== Work order ==
Copy each line below exactly and leave the pictures out.

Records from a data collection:
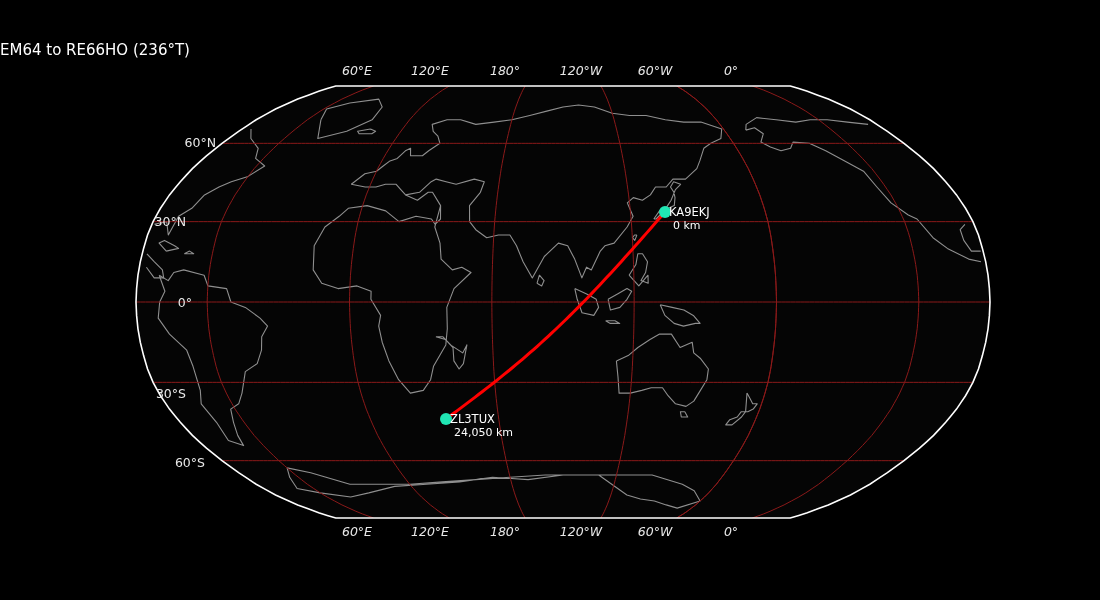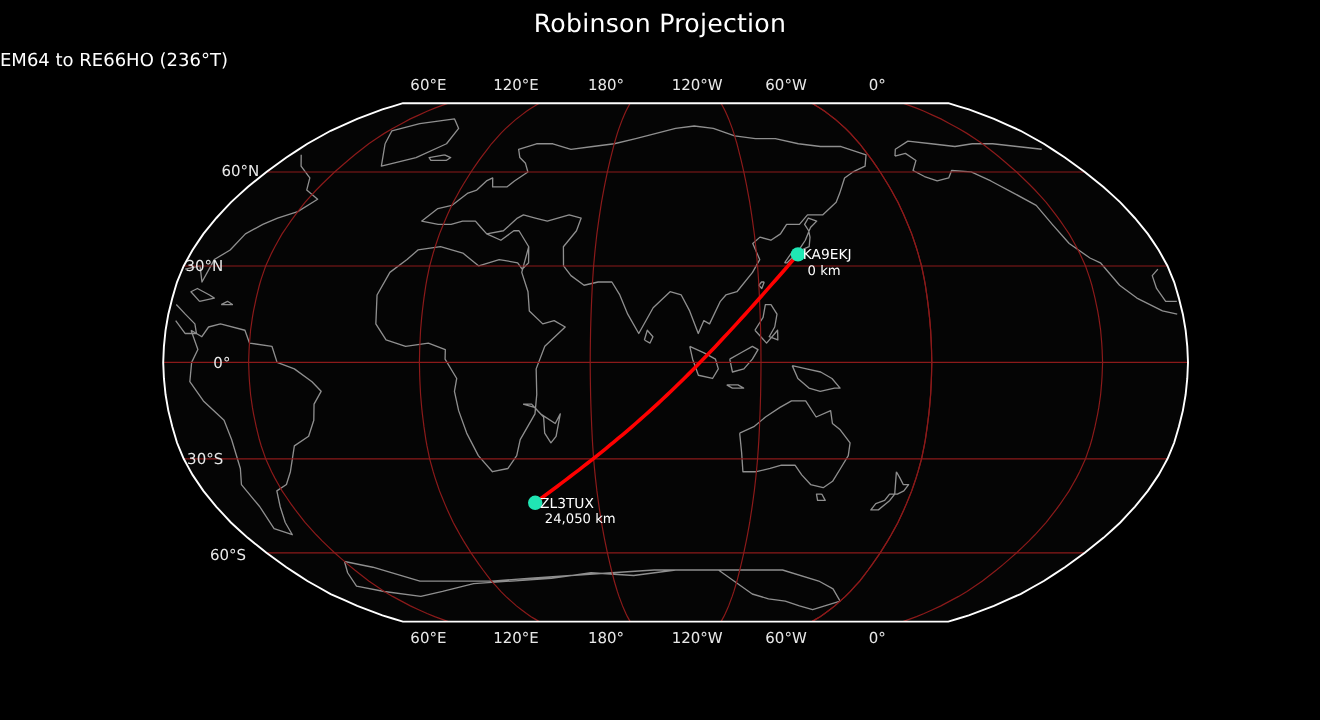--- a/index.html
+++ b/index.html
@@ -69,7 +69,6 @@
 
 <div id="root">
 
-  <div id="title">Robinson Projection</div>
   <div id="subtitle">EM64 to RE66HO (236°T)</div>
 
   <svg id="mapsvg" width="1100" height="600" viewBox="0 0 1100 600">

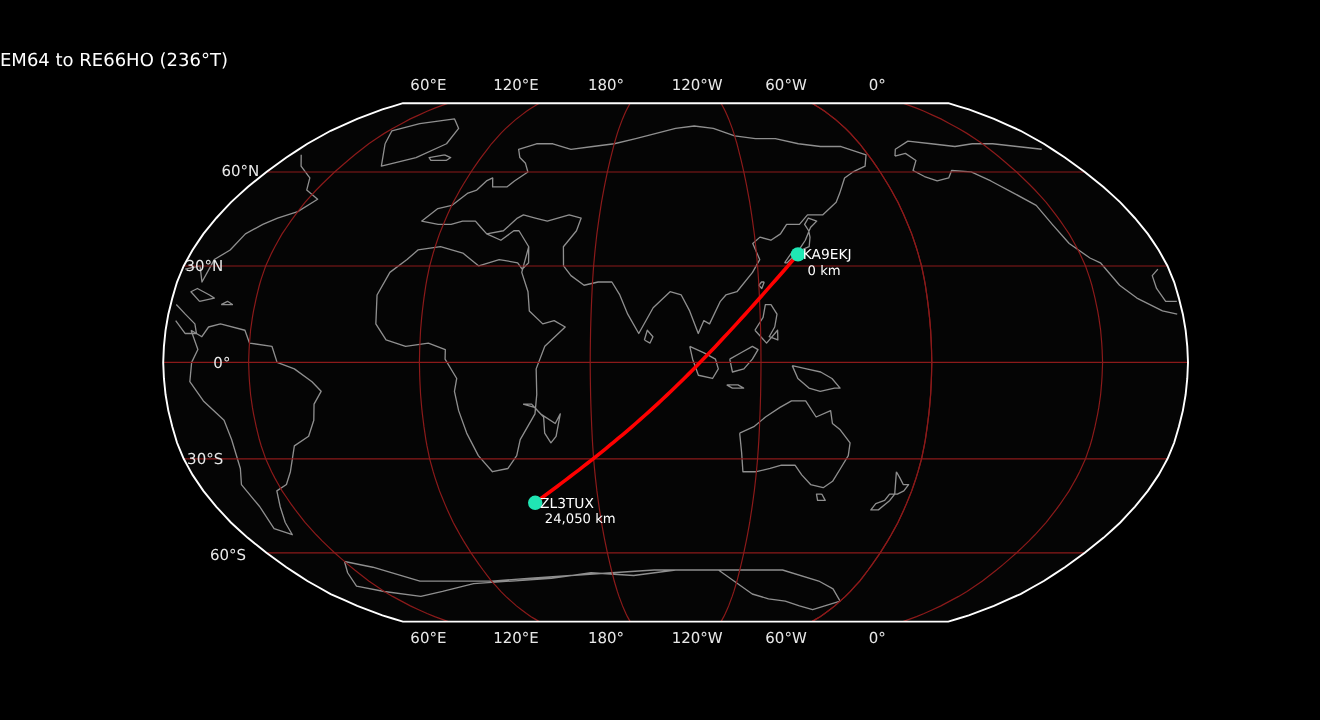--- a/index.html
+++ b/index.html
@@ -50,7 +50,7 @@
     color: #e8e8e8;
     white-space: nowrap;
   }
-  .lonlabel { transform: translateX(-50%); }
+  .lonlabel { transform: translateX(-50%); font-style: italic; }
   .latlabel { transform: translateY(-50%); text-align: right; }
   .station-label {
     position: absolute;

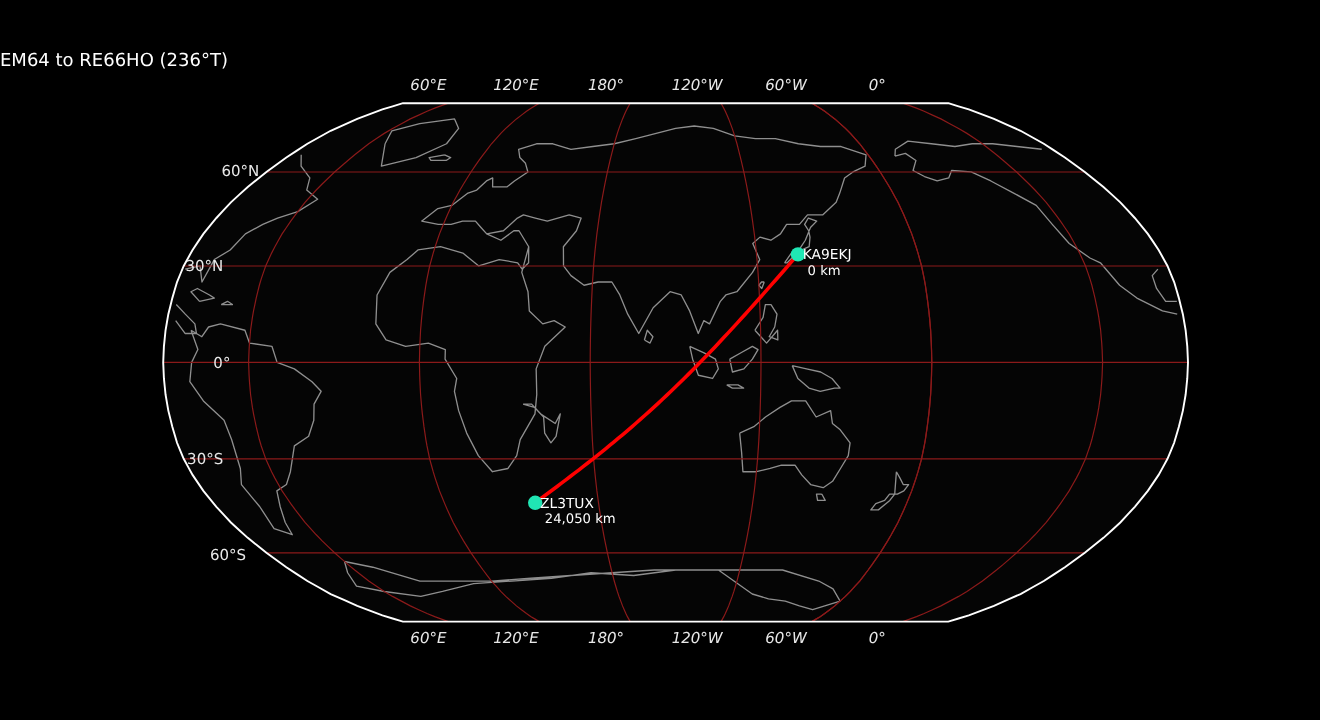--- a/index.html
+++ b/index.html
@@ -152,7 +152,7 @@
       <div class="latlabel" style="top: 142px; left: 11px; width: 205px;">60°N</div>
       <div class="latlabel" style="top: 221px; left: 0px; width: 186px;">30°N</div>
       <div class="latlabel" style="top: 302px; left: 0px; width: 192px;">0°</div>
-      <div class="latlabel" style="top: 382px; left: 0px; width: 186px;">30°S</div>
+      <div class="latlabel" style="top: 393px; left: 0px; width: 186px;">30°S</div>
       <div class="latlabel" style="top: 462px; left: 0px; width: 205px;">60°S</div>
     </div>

== Response box ==
--- a/index.html
+++ b/index.html
@@ -69,7 +69,6 @@
 
 <div id="root">
 
-  <div id="title">Robinson Projection</div>
   <div id="subtitle">EM64 to RE66HO (236°T)</div>
 
   <svg id="mapsvg" width="1100" height="600" viewBox="0 0 1100 600">

--- a/index.html
+++ b/index.html
@@ -50,7 +50,7 @@
     color: #e8e8e8;
     white-space: nowrap;
   }
-  .lonlabel { transform: translateX(-50%); }
+  .lonlabel { transform: translateX(-50%); font-style: italic; }
   .latlabel { transform: translateY(-50%); text-align: right; }
   .station-label {
     position: absolute;

--- a/index.html
+++ b/index.html
@@ -152,7 +152,7 @@
       <div class="latlabel" style="top: 142px; left: 11px; width: 205px;">60°N</div>
       <div class="latlabel" style="top: 221px; left: 0px; width: 186px;">30°N</div>
       <div class="latlabel" style="top: 302px; left: 0px; width: 192px;">0°</div>
-      <div class="latlabel" style="top: 382px; left: 0px; width: 186px;">30°S</div>
+      <div class="latlabel" style="top: 393px; left: 0px; width: 186px;">30°S</div>
       <div class="latlabel" style="top: 462px; left: 0px; width: 205px;">60°S</div>
     </div>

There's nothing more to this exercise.